María del Rosario Espinoza no podía adivinar su destino. Aquel 23 de agosto de 2008, cuando hizo que todo un país estallara de júbilo en pleno amanecer, la taekwondoín mexicana comenzó a escribir el libro de oro más brillante en la historia reciente del olimpismo mexicano. Desde el otro lado del Atlántico resonaban campanas de victoria: México se llevaba su segunda medalla de oro en Pekín 2008. Sería apenas la primera de tres preseas para Espinoza, un adelanto de lo que estaba por llegar. Pero el sueño se había comenzado a construir mucho antes y a miles de kilómetros de distancia.
Desde los cinco años, María empezó a participar en deportes de contacto, motivada por su padre. En La Brecha, Sinaloa, una localidad de 2 mil habitantes, comenzó a edificarse una carrera de colección. Enfrentada a los prejuicios por ser mujer y por su condición económica, María encontró en su familia las fuerzas para sortear las adversidades. Paso a paso, con el tesón que luego le caracterizaría durante su trayectoria en la élite deportiva, subió escalones en las competencias regionales e internacionales a las que acudía.
En 2004, mientras veía los Juegos Olímpicos de Atenas por televisión, su hoja de ruta quedó trazada. A partir de ese momento, nada la detendría en el anhelo de participar en la máxima justa y emular a Iridia Salazar, su referente. Para 2007, apenas tres años más tarde, María del Rosario ganó la medalla de oro en el Campeonato Mundial de China. En aquella competencia, antesala de lo que sería Pekín, Espinoza superó a la surcoreana Lee In-Jong, en la categoría de menos 72 kilogramos. La medalla dorada en los Juegos Panamericanos de Río, dos meses después, reforzó su estatus de competidora de primer nivel. El augurio era inevitable rumbo a los Juegos Olímpicos.
La gloria olímpica
En China, María hizo valer las esperanzas que había generado. El sábado más especial para el olimpismo mexicano comenzó muy temprano. En las calles se podía respirar el nerviosismo colectivo. El poder unificador de los Juegos Olímpicos había hecho su trabajo. Con un país volcado en su apoyo, María del Rosario derrotó por 3-1 a la noruega Nina Solheim, para colgarse la medalla de oro y hacer que el himno nacional resonara en Pekín.

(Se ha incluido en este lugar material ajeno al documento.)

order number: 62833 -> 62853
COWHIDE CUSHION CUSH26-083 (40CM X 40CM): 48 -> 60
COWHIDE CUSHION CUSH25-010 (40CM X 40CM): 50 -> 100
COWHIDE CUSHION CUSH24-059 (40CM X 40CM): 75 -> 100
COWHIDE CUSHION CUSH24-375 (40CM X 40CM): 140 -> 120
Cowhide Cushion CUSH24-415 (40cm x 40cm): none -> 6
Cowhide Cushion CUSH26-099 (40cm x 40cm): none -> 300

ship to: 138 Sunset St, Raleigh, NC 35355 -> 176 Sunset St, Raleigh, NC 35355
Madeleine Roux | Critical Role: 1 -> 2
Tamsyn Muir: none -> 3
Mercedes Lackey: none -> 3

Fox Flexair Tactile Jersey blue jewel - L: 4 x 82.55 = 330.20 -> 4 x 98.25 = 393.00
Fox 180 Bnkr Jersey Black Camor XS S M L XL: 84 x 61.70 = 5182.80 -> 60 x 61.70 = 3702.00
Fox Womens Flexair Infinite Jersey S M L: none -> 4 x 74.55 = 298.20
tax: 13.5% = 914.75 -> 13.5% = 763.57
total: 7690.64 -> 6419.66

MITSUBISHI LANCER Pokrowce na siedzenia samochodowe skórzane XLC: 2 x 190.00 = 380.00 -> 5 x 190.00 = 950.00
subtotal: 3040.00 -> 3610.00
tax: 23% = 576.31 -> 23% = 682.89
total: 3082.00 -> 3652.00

Ya no había vuelta atrás. Su nombre estaba en la historia a partir de ese momento. Pero la eternidad olímpica no sació su hambre de triunfo. Ratificó su superioridad regional en el Panamericano de la especialidad en 2010 y en los Juegos Centroamericanos del mismo año. En Londres 2012 fue la abanderada de la delegación mexicana. No pudo repetir la gesta de cuatro años atrás, pero se llevó la medalla de bronce, al derrotar a la cubana Glenhis Hernández. Este logro la convirtió en la primera taekwondoín mexicana en obtener dos preseas olímpicas.
Para Río 2016, ya convertida en una referente total del olimpismo mexicano, María del Rosario se instaló de nuevo en una final. La china Zhuyin Zheng le negó la victoria, pero la medalla de plata fue aplaudida masivamente. No podía ser de otro modo: México asistía a la consagración absoluta de una atleta de época. Sus tres medallas olímpicas la llevaron a un sitio de honor en el deporte mexicano. Igualó al equitador Humberto Mariles y se quedó a una medalla de alcanzar al clavadista Joaquín Capilla, todavía máximo ganador mexicano en Juegos Olímpicos.
En el deporte, como en la vida, nada dura para siempre. En Pekín 2008, una adolescente de 15 años vio a María tocar el cielo. Trece años después, esa chica venció a la mejor atleta mexicana de la historia. Briseida Acosta, también sinaloense, le quitó a María del Rosario la oportunidad de asistir a sus últimos juegos, al derrotarla en el selectivo. La odisea olímpica de María ha llegado a su fin, pero la estafeta quedó en las mejores manos. María del Rosario Espinoza legó su destino de gloria a alguien que vio en tiempo real su ascenso al olimpo.